> **Task instructions**: Retype exactly, and only, the lines from the one that contains "total: 1944.65 -> 2255.30" through the final line of the entries.

+++++

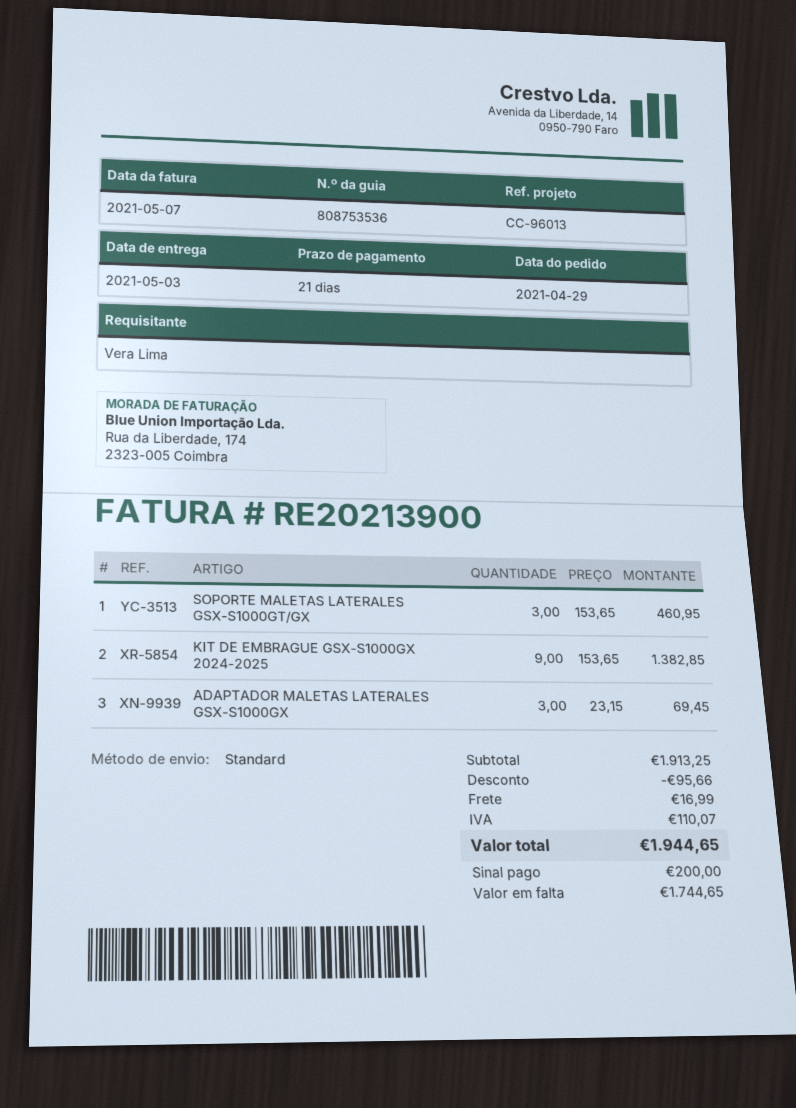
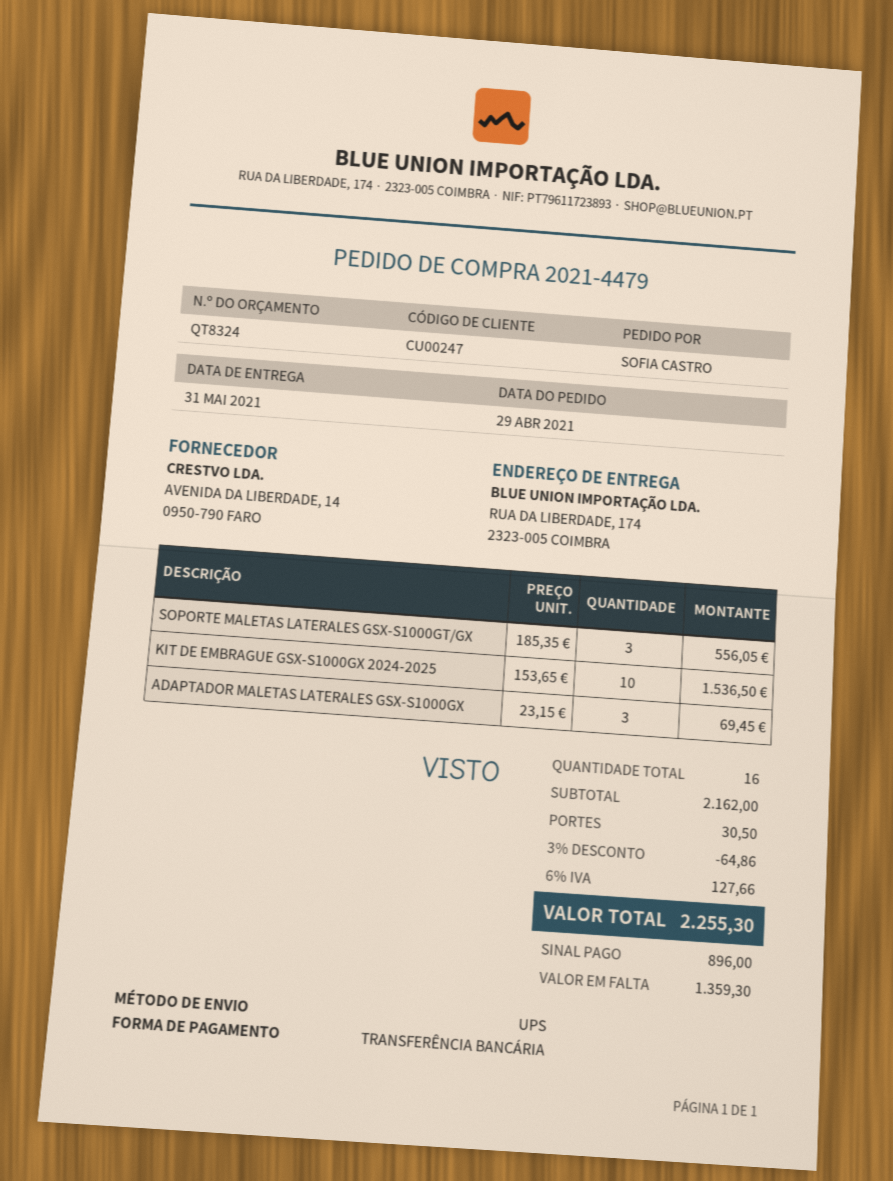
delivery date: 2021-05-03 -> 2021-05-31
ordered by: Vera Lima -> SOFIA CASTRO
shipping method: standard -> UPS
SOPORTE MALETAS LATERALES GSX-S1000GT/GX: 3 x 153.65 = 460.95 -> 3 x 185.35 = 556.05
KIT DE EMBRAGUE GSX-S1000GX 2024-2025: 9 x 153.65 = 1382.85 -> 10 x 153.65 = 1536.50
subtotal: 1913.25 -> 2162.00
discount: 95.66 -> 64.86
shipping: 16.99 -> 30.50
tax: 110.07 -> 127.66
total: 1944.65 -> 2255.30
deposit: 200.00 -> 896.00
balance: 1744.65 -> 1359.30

+++++

> **Written response**:
total: 1944.65 -> 2255.30
deposit: 200.00 -> 896.00
balance: 1744.65 -> 1359.30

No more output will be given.